The buildings show the transition of the city from an elitist Nizami culture to a city with modern aspirations. A city where royal snootiness was giving way to a more democratised set up. When these clutch of buildings were completed in 1921, for the first time, the palatial structures which looked like palaces were open for ordinary Hyderabadis. The buildings became organic to the skyline of Hyderabad, integrating its life source Musi, blending in the earlier Chowmahalla Palace, the inspired Afzalgunj Masjid, and the colonnaded Residency Building which inspired a number of Nizam’s courtiers including Paigah nobles like Khurshid Jah and Viqar ul Umra. The transition was smooth and Hyderabad had something that Vincent Esch called:

“All these great developments led up to the natural development of a Hyderabad School of Architecture and many beautiful works have been designed and built by Hyderabadi architects, notably… the Town Hall… the degnified Museum nearby and the Asafia State Library.”

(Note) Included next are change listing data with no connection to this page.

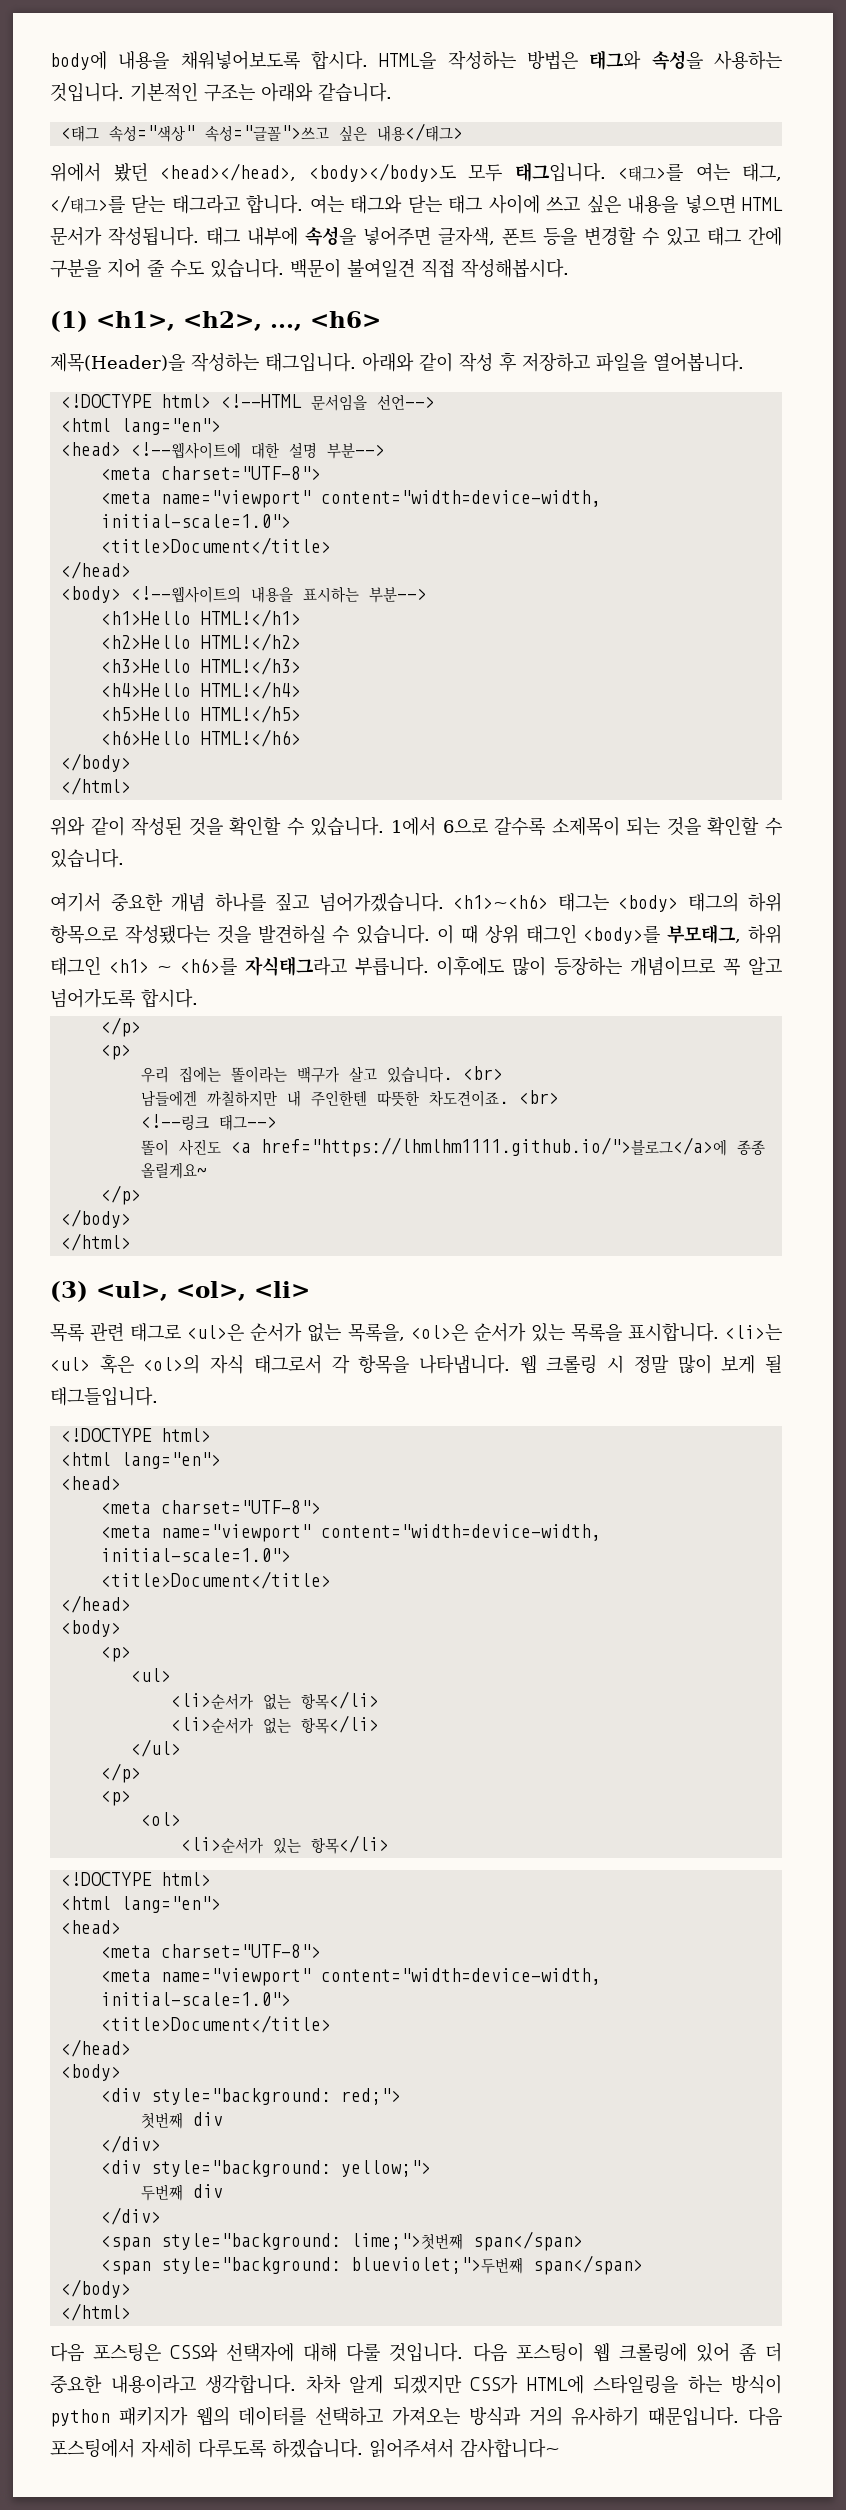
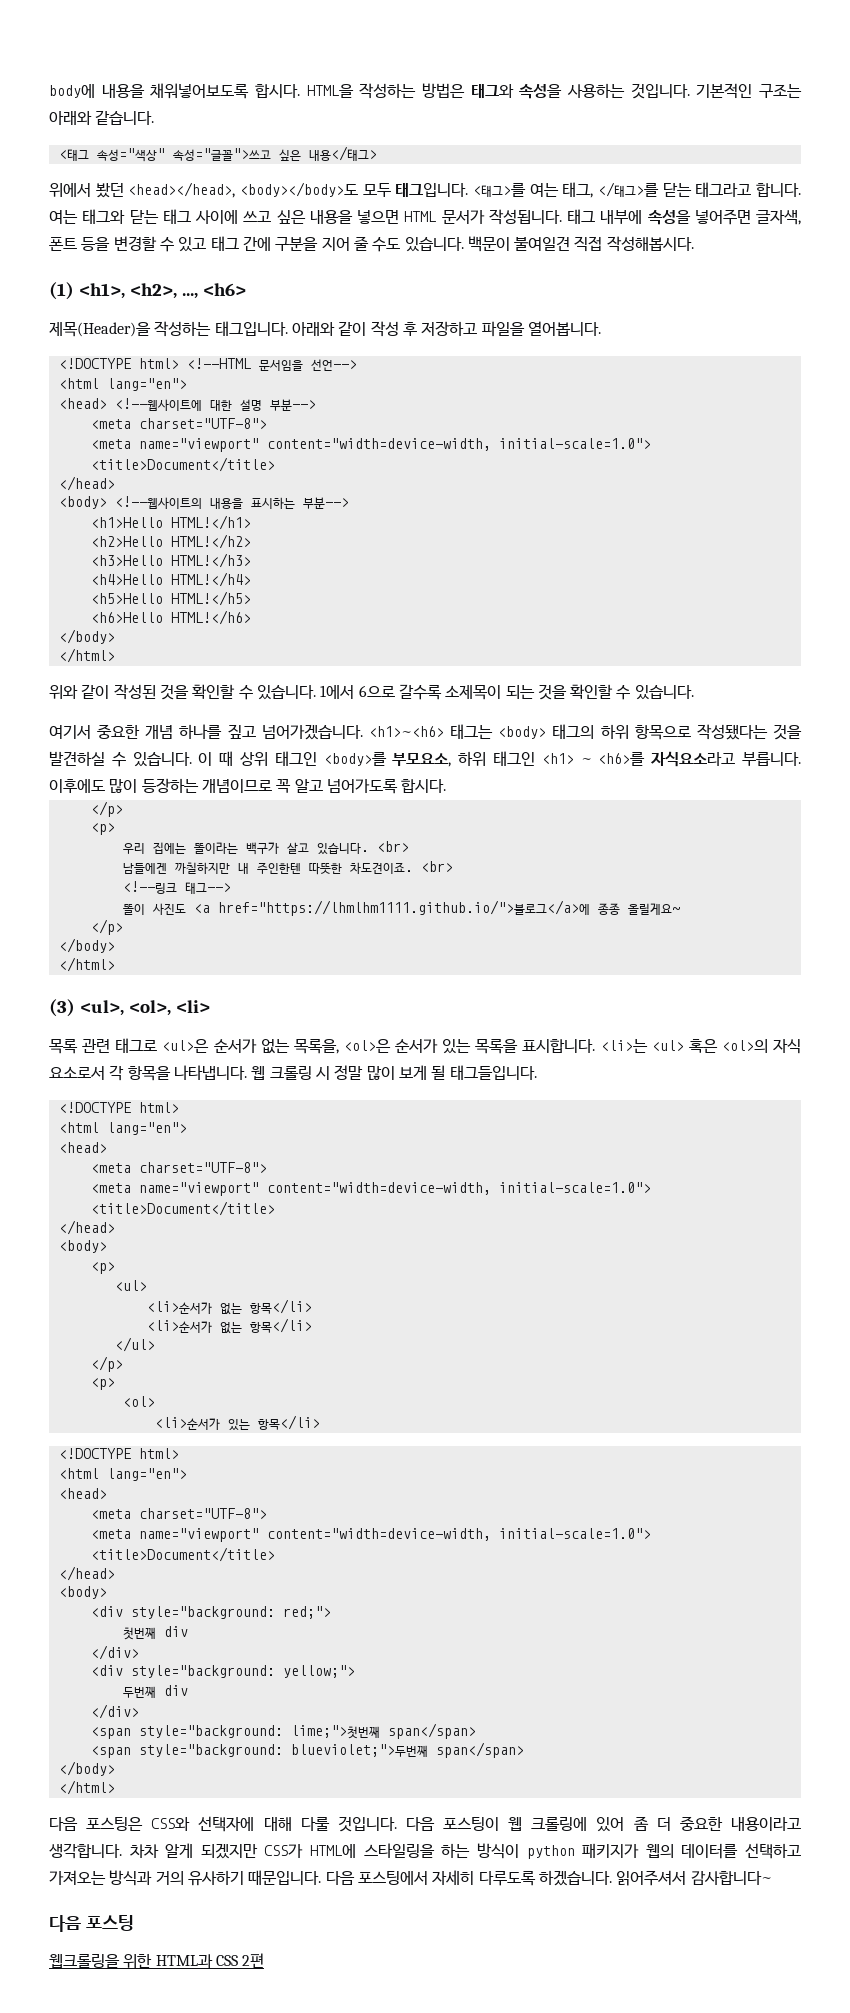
[667,924,742,944] 부모태그, -> [392,753,452,767] 부모요소,
[244,956,347,976] 자식태그라고 -> [650,751,736,767] 자식요소라고
[253,1355,322,1374] 태그로서 -> [49,1066,105,1080] 요소로서
(560, 2448) none -> [49,1915,134,1932] [49,1953,265,1968] // 다음 포스팅 // 웹크롤링을 위한 HTML과 CSS 2편

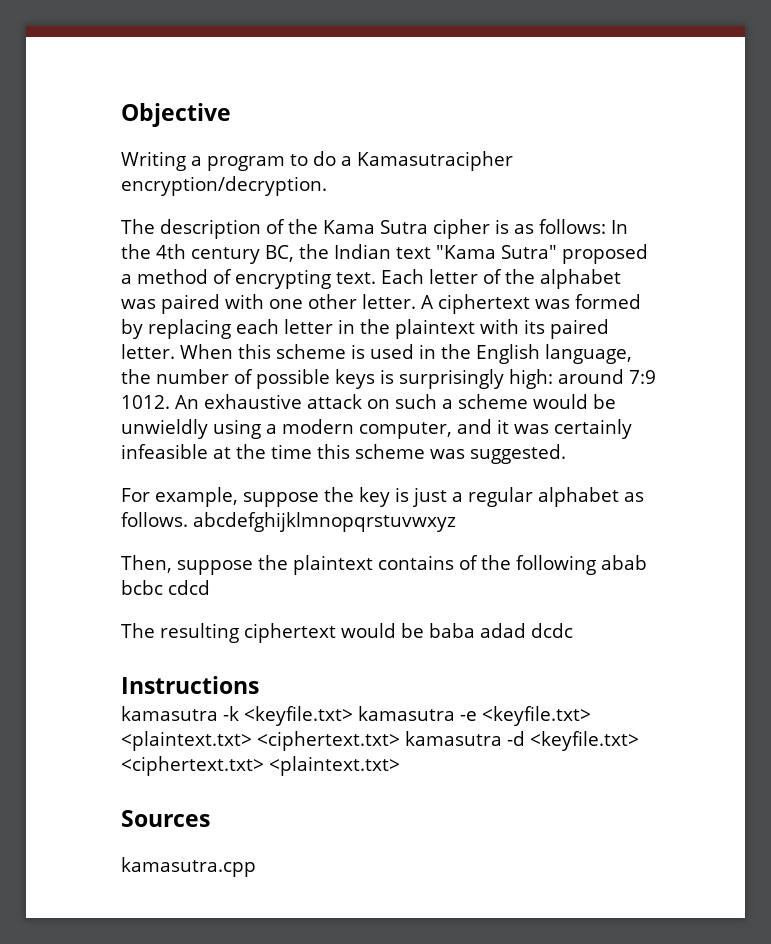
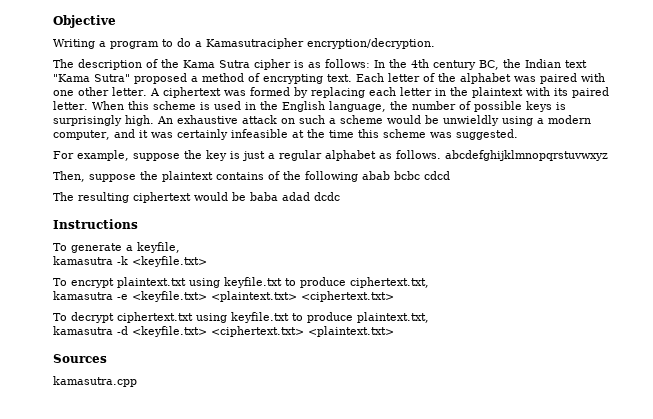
[509,369,656,389] [121,395,170,409] high: around 7:9 1012. -> [125,115,154,126] high.
(259, 685) none -> [53,242,180,253] // To generate a keyfile,
(353, 716) none -> [53,277,429,288] // To encrypt plaintext.txt using keyfile.txt to produce ciphertext.txt, //
(400, 741) none -> [53,312,429,323] // To decrypt ciphertext.txt using keyfile.txt to produce plaintext.txt, //

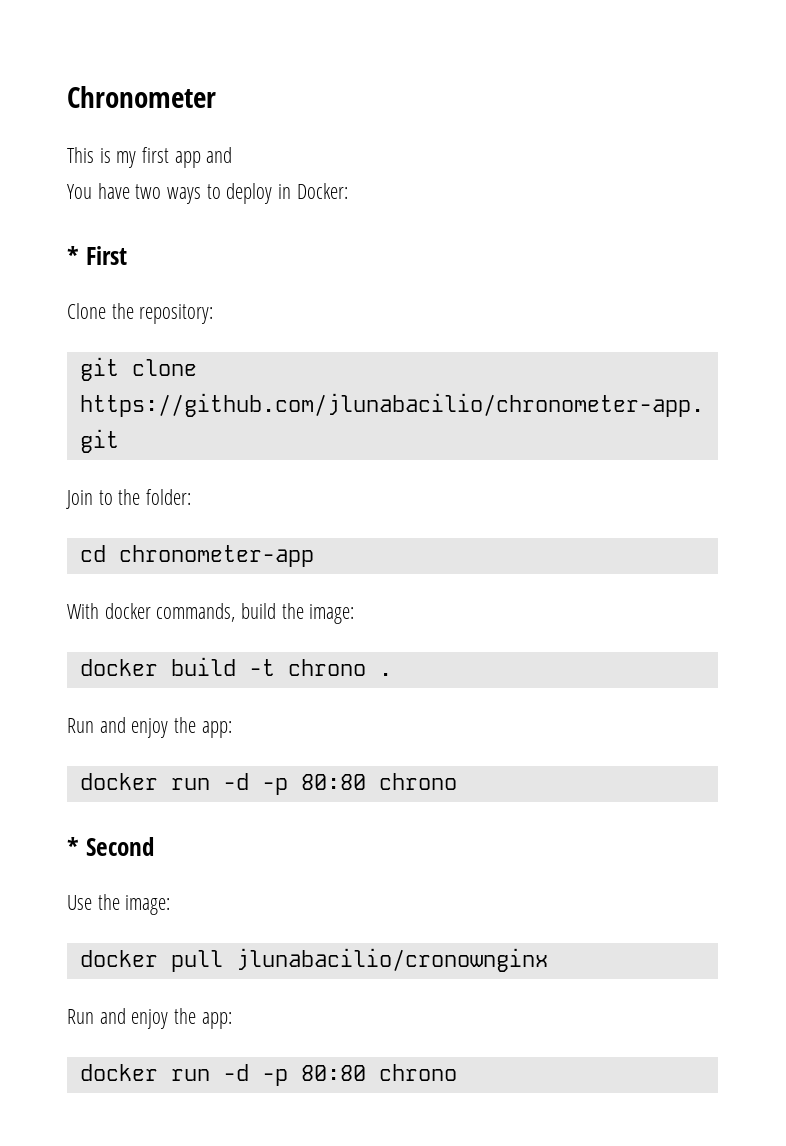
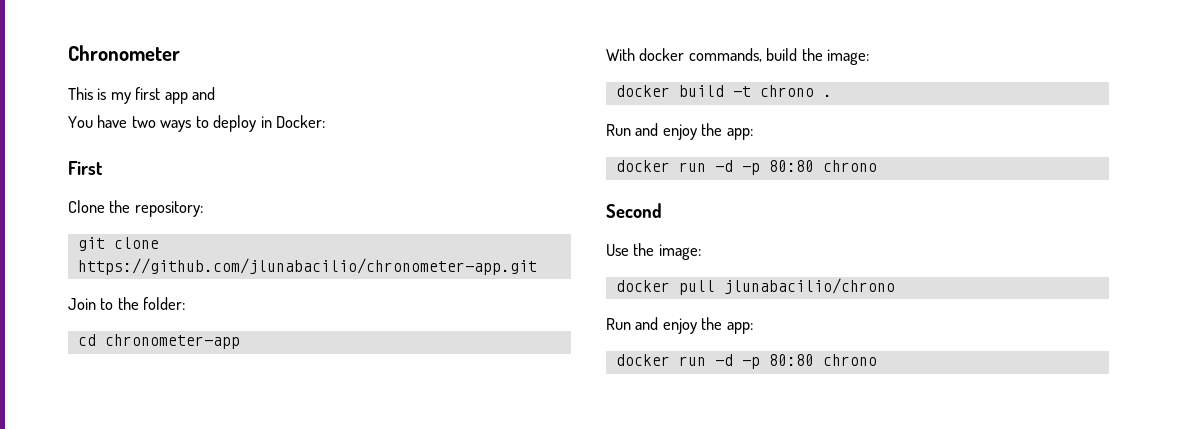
[67,246,79,265] * -> (326, 121) none
[67,837,79,856] * -> (877, 166) none
[235,948,548,972] jlunabacilio/cronownginx -> [723,278,895,294] jlunabacilio/chrono

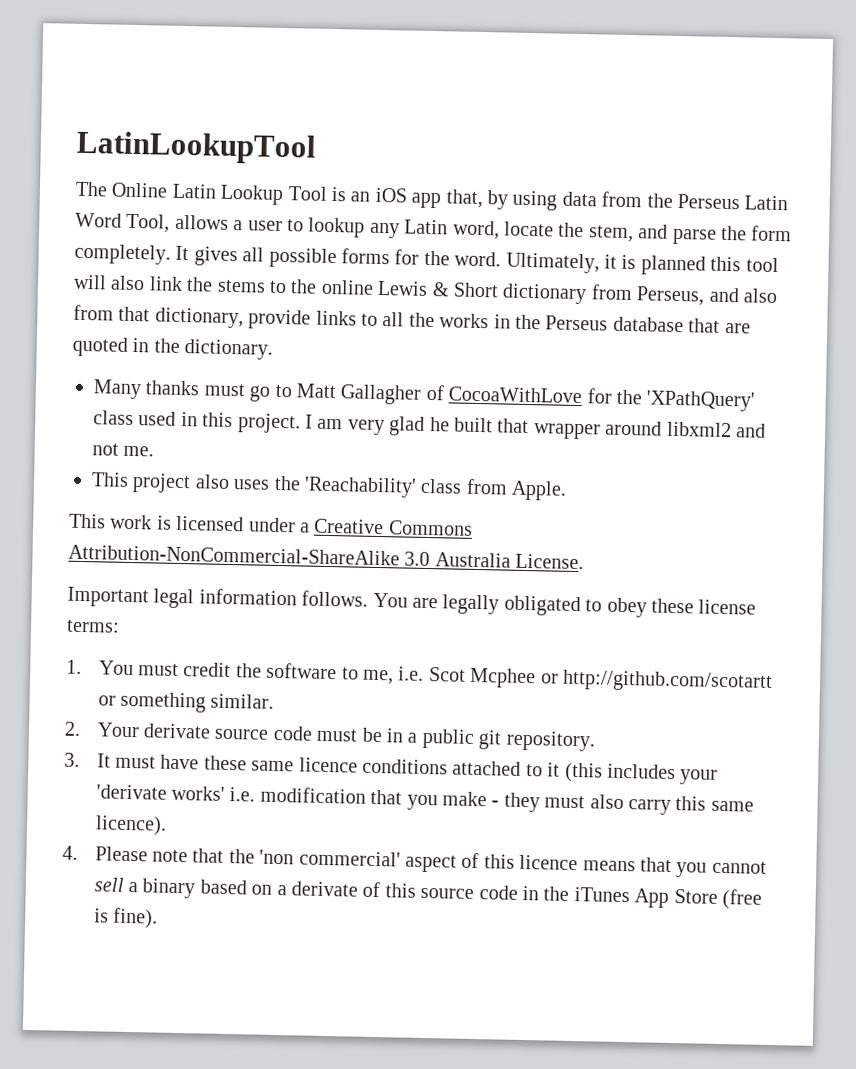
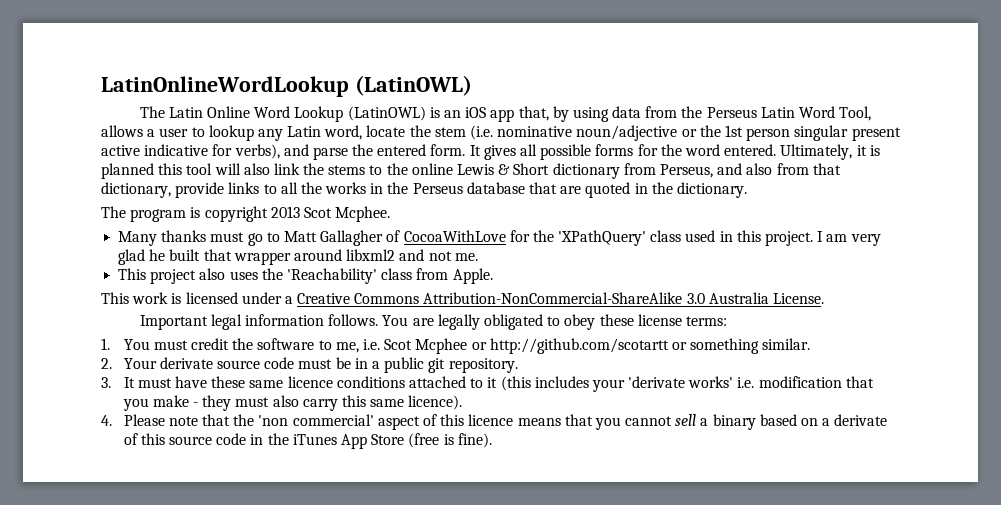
[76,130,317,165] [75,181,328,206] LatinLookupTool // The Online Latin Lookup Tool -> [101,75,472,97] [139,106,426,122] LatinOnlineWordLookup (LatinOWL) // The Latin Online Word Lookup (LatinOWL)
[587,225,634,243] stem, -> [434,125,901,141] [101,144,280,159] stem (i.e. nominative noun/adjective or the 1st person singular present active indicative for verbs),
[751,225,793,242] [74,243,171,265] form completely. -> [377,144,466,156] entered form.
[454,251,502,267] word. -> [684,144,777,156] word entered.
(274, 349) none -> [101,206,391,222] // The program is copyright 2013 Scot Mcphee.

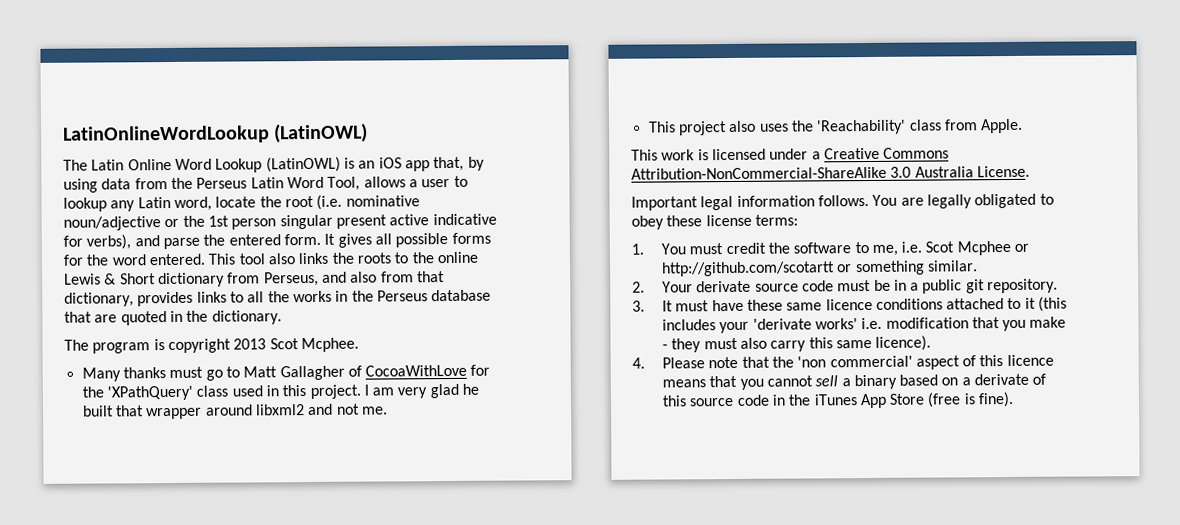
[434,127,466,137] stem -> [284,195,314,208] root
[780,144,880,160] [101,163,366,179] Ultimately, it is planned this tool will also link the stems -> [208,252,392,265] This tool also links the roots
[175,182,225,198] provide -> [137,291,194,307] provides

In 1942, Vincent Esch wrote:

“Let us keep Indian Indian, and let her architecture flourish as it did years ago”

The plan of skyscrapers will sure have the old man spinning in his grave.

What’s next?

Once the Osmania General Hospital is torn down, the fate of the centuries old tamarind tree will also be in question. The tree has a nailed placard announcing: “This tree saved 150 people during the great flood of Moosi in 1908”. Interestingly, the garden front of the OGH was a 16 acre garden. Imagine a glass and concrete structure that would soar to 30 storeys in the air. Looking down on the High Court, the Salar Jung Museum and the Charminar. It would be wow moment for someone else, but for Hyderabadis, the Musi river front nor will the city be the same again.

Can Hyderabad save its Osmania General Hospital? How?